2. An institution shall obtain from the central bank in respect of the currency with constraints on the availability of liquid assets a credit line which complies with the following conditions:
(a) the credit line specifies that the institution has a legally binding entitlement to access the credit facilities and that entitlement is set out in a written agreement;
(b) following the decision to provide a credit line, access to the credit facilities is not subject to a credit decision by the central bank;
(c) the credit facilities can be drawn on by the institution without delay and no later than 1 day after giving notice to the central bank;
(d) the credit line is at all times available for a period exceeding the 30 day-period of the liquidity coverage requirement specified in Article 412(1) of Regulation (EU) No 575/2013.

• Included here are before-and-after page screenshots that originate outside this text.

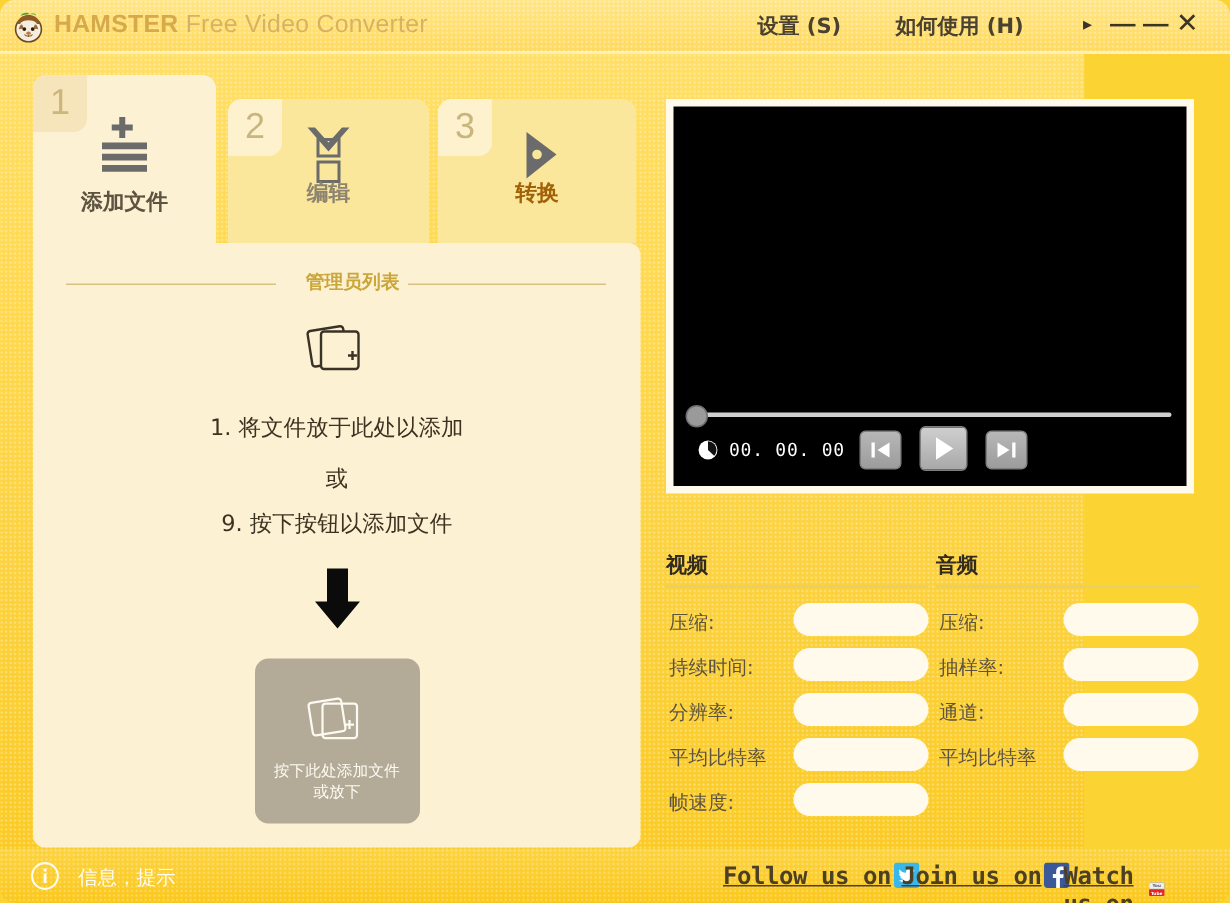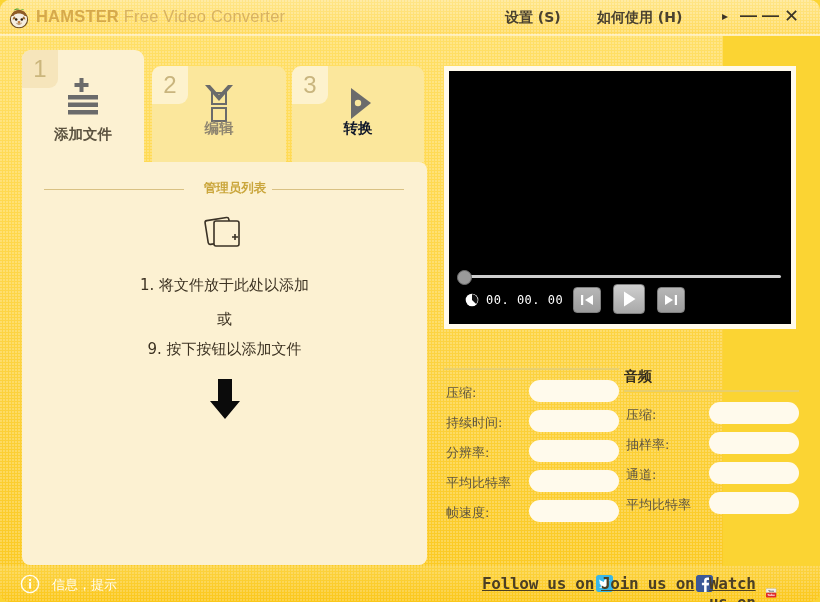--- a/index.html
+++ b/index.html
@@ -74,21 +74,21 @@
   }
   #tab-add{left:22px;top:50px;height:112px;width:122px;background:#fcf1d2;}
   #tab-add .num{background:#f6e5bb;color:#cbb67c;}
   #tab-add .lbl{color:#5c5340;bottom:18px;}
   #tab-add .glyph{top:24px;}
   #tab-edit{left:152px;top:66px;width:134px;background:#fbe79c;}
   #tab-edit .num{background:#fdf2cd;}
   #tab-edit .lbl{color:#8e8570;}
   #tab-convert{left:292px;top:66px;width:132px;background:#fbe79c;}
   #tab-convert .num{background:#fdf2cd;}
-  #tab-convert .lbl{color:#0f172a;}
+  #tab-convert .lbl{color:#a16207;}
 
   
   #left-panel{
     position:absolute;left:22px;top:162px;width:405px;height:403px;
     background:#fcf1d2;border-radius:0 8px 8px 8px;
   }
   #section-divider{
     position:absolute;left:22px;top:20px;width:360px;height:14px;
   }
   #section-divider .line{
@@ -295,20 +295,33 @@
     <div class="hint" id="hint1">1. 将文件放于此处以添加</div>
     <div class="hint" id="hint-or">或</div>
     <div class="hint" id="hint2">9. 按下按钮以添加文件</div>
 
     <div id="arrow-down">
       <svg width="42" height="44" viewBox="0 0 42 44">
         <path d="M14 2 h14 v22 h8 L21 42 L6 24 h8 Z" fill="#0b0b0b"></path>
       </svg>
     </div>
 
+    <div id="add-drop-button">
+      <div class="dicon">
+        <svg width="44" height="40" viewBox="0 0 44 40">
+          <rect x="4" y="8" width="22" height="22" rx="2" fill="none" stroke="#fdfaf2" stroke-width="1.5" transform="rotate(-9 15 19)"></rect>
+          <rect x="12" y="10" width="23" height="23" rx="2" fill="none" stroke="#fdfaf2" stroke-width="1.5"></rect>
+          <path d="M27 24 h6 M30 21 v6" stroke="#fdfaf2" stroke-width="1.5"></path>
+        </svg>
+      </div>
+      <div class="dtxt">
+        <span>按下此处添加文件</span><br>
+        <span>或放下</span>
+      </div>
+    </div>
   </div>
 
   <div id="video-frame">
     <div id="video-stage">
 
       <div id="seek-row">
         <div id="seek-track"></div>
         <div id="seek-knob"></div>
       </div>
 
@@ -335,20 +348,21 @@
         <svg width="14" height="12" viewBox="0 0 14 12">
           <path d="M1 1 L9 6 L1 11 Z" fill="#fff"></path>
           <rect x="10.8" y="1" width="2.2" height="10" fill="#fff"></rect>
         </svg>
       </div>
     </div>
   </div>
 
 
   <div class="col" id="col-video">
+    <h3>视频</h3>
     <div class="rule"></div>
 
     <div class="frow">
       <span class="fl">压缩:</span>
       <span class="fv"></span>
     </div>
     <div class="frow">
       <span class="fl">持续时间:</span>
       <span class="fv"></span>
     </div>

3. An institution shall fully post collateral at the central bank, which, after being subject to any haircut applied by the central bank, shall at all times be equal to or greater than the maximum amount that may be drawn on the credit line.
Article 6 

1. An institution shall pay a fee established by the central bank. The fee shall be made up of two components for the credit line referred to in Article 5(2) of this Regulation and shall ensure that there is no economic advantage or disadvantage arising from the application of the derogation provided for in Article 419(2)(b) of Regulation (EU) No 575/2013, when compared to institutions which do not apply the derogation.

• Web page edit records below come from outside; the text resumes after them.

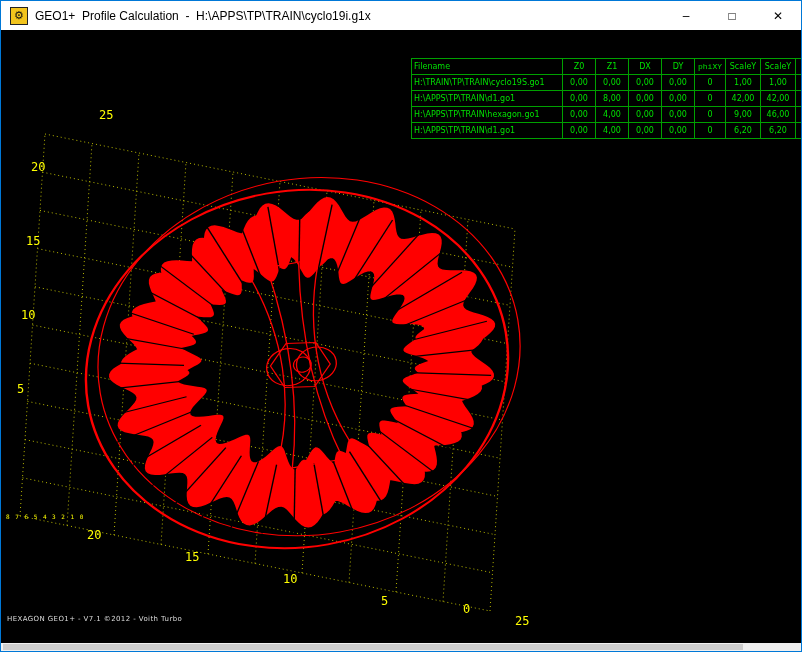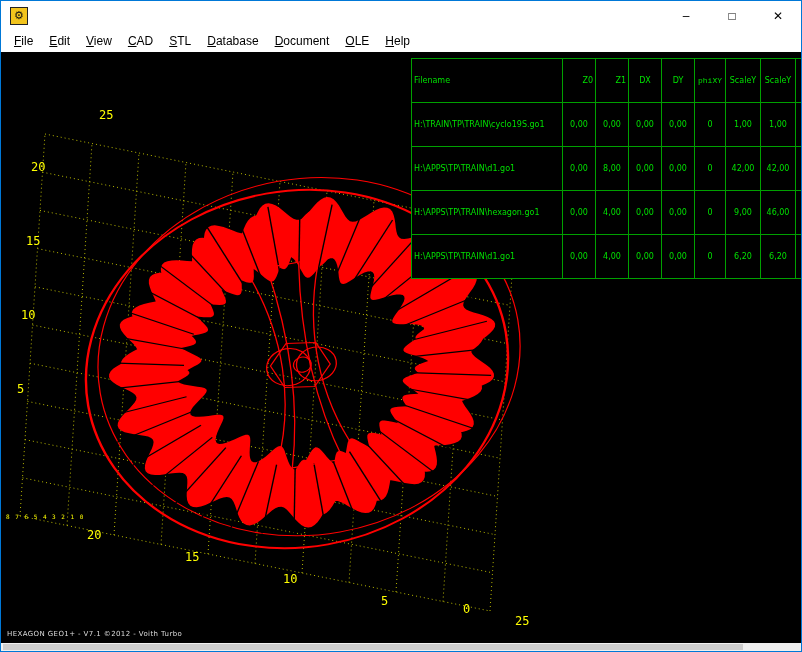--- a/index.html
+++ b/index.html
@@ -19,59 +19,49 @@
   
   .menubar{height:22px;background:#ffffff;display:flex;align-items:center;padding-left:5px;}
   .menu-item{display:inline-block;padding:2px 8px;font-size:12px;color:#000;cursor:default;}
   .menu-item::first-letter{text-decoration:underline;}
   
   .canvas{position:absolute;top:52px;left:0;right:0;bottom:8px;background:#000;overflow:hidden;}
   .canvas svg{position:absolute;left:0;top:0;}
   .axis-label{position:absolute;color:#ffff00;font-size:12px;line-height:8px;
     font-family:"DejaVu Sans Mono",monospace;white-space:pre;}
   .axis-label.small{font-size:6px;letter-spacing:1px;}
-  .footer{position:absolute;left:6px;bottom:5px;color:#dcdcdc;font-size:7px;
+  .footer{position:absolute;left:6px;bottom:20px;color:#dcdcdc;font-size:7px;
     letter-spacing:.4px;font-family:"DejaVu Sans",sans-serif;}
   
   .param-table{position:absolute;top:5px;right:-14px;border-collapse:collapse;
     font-size:8px;color:#00e100;font-family:"DejaVu Sans",sans-serif;background:#000;}
-  .param-table th,.param-table td{border:1px solid #00a000;padding:16px 2px;height:11px;
+  .param-table th,.param-table td{border:1px solid #00a000;padding:2px 2px;height:11px;
     line-height:11px;font-weight:normal;white-space:nowrap;overflow:hidden;}
   .param-table th{text-align:center;}
   .param-table th.fname,.param-table td.fname{text-align:left;}
   .param-table td.num{text-align:center;}
   
   .scrollbar{position:absolute;left:0;right:0;bottom:0;height:8px;background:#f0f0f0;}
   .scroll-thumb{position:absolute;left:2px;top:1px;height:6px;width:740px;background:#cdcdcd;}
 </style>
 </head>
 <body>
 
 <div class="window">
 
   <div class="titlebar">
     <div class="app-icon">⚙</div>
+    <div class="title-text">GEO1+  Profile Calculation  -  H:\APPS\TP\TRAIN\cyclo19i.g1x</div>
     <div class="win-controls">
       <div class="win-btn">–</div>
       <div class="win-btn">□</div>
       <div class="win-btn">✕</div>
     </div>
   </div>
 
-  <div class="menubar">
-      <div class="menu-item">File</div>
-      <div class="menu-item">Edit</div>
-      <div class="menu-item">View</div>
-      <div class="menu-item">CAD</div>
-      <div class="menu-item">STL</div>
-      <div class="menu-item">Database</div>
-      <div class="menu-item">Document</div>
-      <div class="menu-item">OLE</div>
-      <div class="menu-item">Help</div>
-    </div>
 
   <div class="canvas">
     <svg id="scene" width="800" height="592" viewBox="0 0 800 592">
         <g stroke="#b9b900" stroke-width="1" stroke-dasharray="1 3" fill="none">
           <line x1="19" y1="463" x2="44" y2="81"></line>
           <line x1="66" y1="472.5" x2="91" y2="90.5"></line>
           <line x1="113" y1="482" x2="138" y2="100"></line>
           <line x1="160" y1="491.5" x2="185" y2="109.5"></line>
           <line x1="207" y1="501" x2="232" y2="119"></line>
           <line x1="254" y1="510.5" x2="279" y2="128.5"></line>
@@ -162,22 +152,22 @@
         <span class="axis-label" style="left: 282px; top: 522px;">10</span>
         <span class="axis-label" style="left: 380px; top: 544px;">5</span>
         <span class="axis-label" style="left: 462px; top: 552px;">0</span>
         <span class="axis-label" style="left: 514px; top: 564px;">25</span>
       </div>
 
     <table class="param-table">
       <thead>
           <tr>
             <th class="fname" style="width: 146px;">Filename</th>
-            <th style="width: 28px; text-align: right;">Z0</th>
-            <th style="width: 28px; text-align: right;">Z1</th>
+            <th style="width: 28px;">Z0</th>
+            <th style="width: 28px;">Z1</th>
             <th style="width: 28px;">DX</th>
             <th style="width: 28px;">DY</th>
             <th style="width: 26px; font-family: Liberation Mono, monospace;">phiXY</th>
             <th style="width: 30px;">ScaleY</th>
             <th style="width: 30px; margin-left: 22px;">ScaleY</th>
             <th style="width: 14px;">Oi</th>
           </tr>
         </thead>
       <tbody>
           <tr>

2. The fee to be paid by an institution for the credit line shall be the sum of the following components:
(a) an amount which is based on the amount of the credit line drawn down;
(b) an amount which approximates the difference between the following:
((i)) the yield on the assets used to secure the credit line;
((ii)) the yield on a representative portfolio of assets of the type provided for in points (a) to (d) of Article 416(1) of Regulation (EU) No 575/2013.The amount referred to in point (b) of the first subparagraph may be adjusted to take into account any material differences in credit risk between the sets of assets referred to in that point.
Article 7 

1. When applying the derogations provided for in Article 419(2) of Regulation (EU) No 575/2013, institutions shall not exceed the relevant percentage set in respect of a currency by the implementing technical standards adopted pursuant to Article 419(4) of Regulation (EU) No 575/2013.

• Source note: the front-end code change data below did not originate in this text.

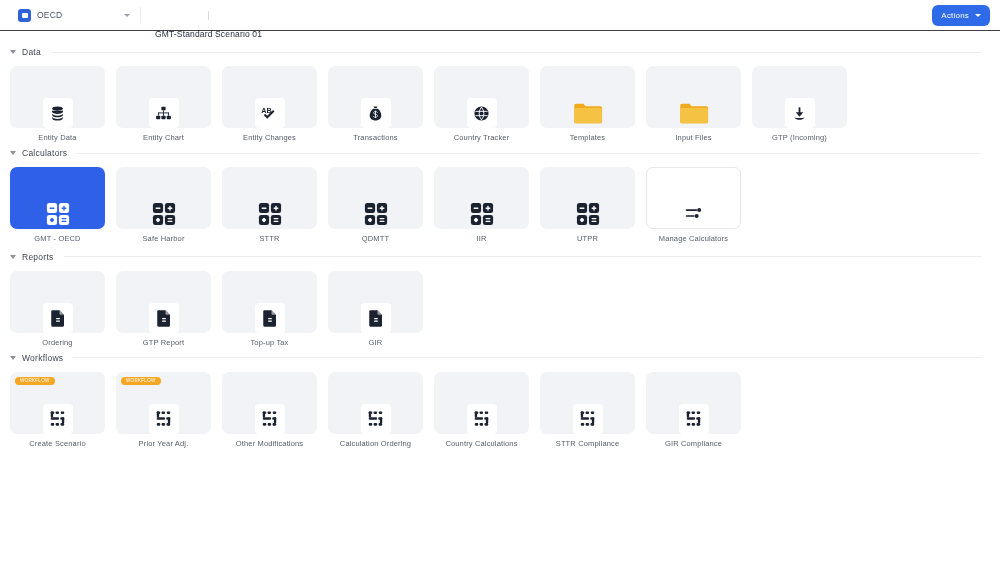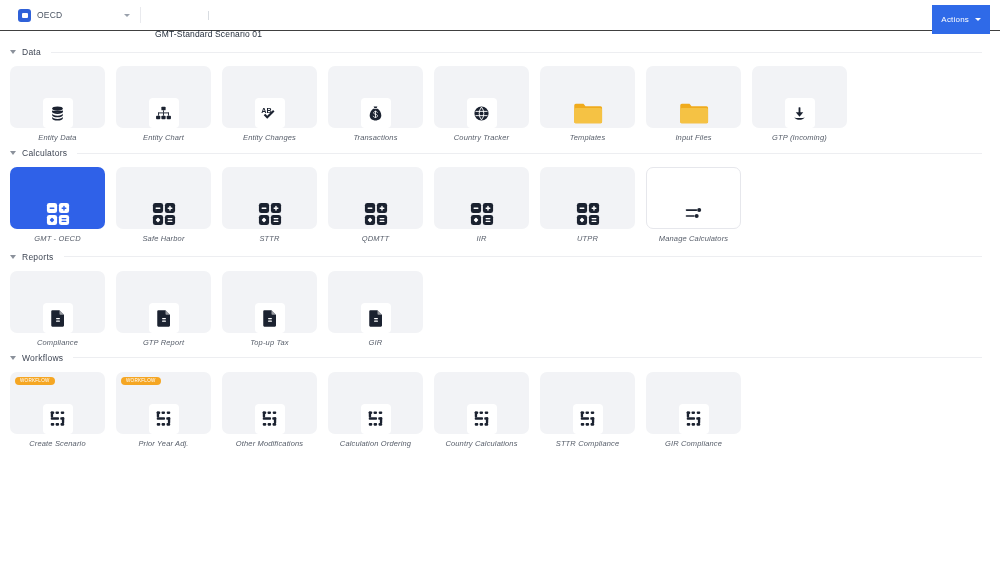--- a/index.html
+++ b/index.html
@@ -68,25 +68,25 @@
     letter-spacing: .15px;
     white-space: nowrap;
   }
   .crumb.link { cursor: pointer; }
   .crumb.current { color: #1f2937; }
   .crumb-divider { color: #c9ced6; font-size: 8.5px; }
 
   .actions-btn {
     position: absolute;
     right: 10px; top: 5px;
-    height: 29px;
+    height: 21px;
     padding: 0 9px;
     background: #2f6ae8;
     border: none;
-    border-radius: 0;
+    border-radius: 6px;
     color: #ffffff;
     font-size: 8px;
     font-family: inherit;
     letter-spacing: .2px;
     display: flex;
     align-items: center;
     gap: 6px;
     cursor: pointer;
   }
   .actions-btn .caret {
@@ -162,21 +162,20 @@
   .tile-label {
     margin-top: 6px;
     text-align: center;
     font-size: 7.5px;
     color: #565d69;
     letter-spacing: .15px;
     line-height: 1.1;
     white-space: nowrap;
     overflow: hidden;
     text-overflow: ellipsis;
-    font-style: italic;
   }
 
   .badge {
     position: absolute;
     left: 5px; top: 5px;
     background: #f5a623;
     color: #ffffff;
     font-size: 4.6px;
     letter-spacing: .25px;
     padding: 2px 5px;
@@ -472,21 +471,21 @@
           <div class="tile-card">
             <span class="icon-plate">
               <svg width="16" height="18" viewBox="0 0 20 24" fill="#1b2230">
         <path d="M2 1.5h10L18 7.5V22a1.5 1.5 0 01-1.5 1.5h-14A1.5 1.5 0 011 22V3A1.5 1.5 0 012.5 1.5z"></path>
         <path d="M12 1.5L18 7.5h-5a1 1 0 01-1-1z" fill="#ffffff" opacity=".55"></path>
         <rect x="7.4" y="12" width="5.2" height="1.5" rx=".7" fill="#ffffff"></rect>
         <rect x="7.4" y="15.4" width="5.2" height="1.5" rx=".7" fill="#ffffff"></rect>
       </svg>
             </span>
           </div>
-          <div class="tile-label">Compliance</div>
+          <div class="tile-label">Ordering</div>
         </div>
         <div class="tile">
           <div class="tile-card">
             <span class="icon-plate">
               <svg width="16" height="18" viewBox="0 0 20 24" fill="#1b2230">
         <path d="M2 1.5h10L18 7.5V22a1.5 1.5 0 01-1.5 1.5h-14A1.5 1.5 0 011 22V3A1.5 1.5 0 012.5 1.5z"></path>
         <path d="M12 1.5L18 7.5h-5a1 1 0 01-1-1z" fill="#ffffff" opacity=".55"></path>
         <rect x="7.4" y="12" width="5.2" height="1.5" rx=".7" fill="#ffffff"></rect>
         <rect x="7.4" y="15.4" width="5.2" height="1.5" rx=".7" fill="#ffffff"></rect>
       </svg>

2. For the purposes of paragraph 1, when applying the derogations provided for in Article 419(2) of Regulation (EU) No 575/2013 the institutions shall calculate the percentage as the percentage that X represents of Y where:
(a) ‘X’ is the sum of the value of all liquid assets to which the derogation provided for in Article 419(2)(a) of Regulation (EU) No 575/2013 applies, after application of any haircuts and the maximum amount that may be drawn on a credit line to which the derogation provided for in Article 419(2)(b) of Regulation (EU) No 575/2013 applies;
(b) ‘Y’ is the amount of liquid assets required to be held by an institution to meet its liquidity coverage requirement pursuant to Article 412 of Regulation (EU) No 575/2013.
Article 8 
This Regulation shall enter into force on the twentieth day following that of its publication in the Official Journal of the European Union.
This Regulation shall be binding in its entirety and directly applicable in all Member States.Done at Brussels, 26 January 2016.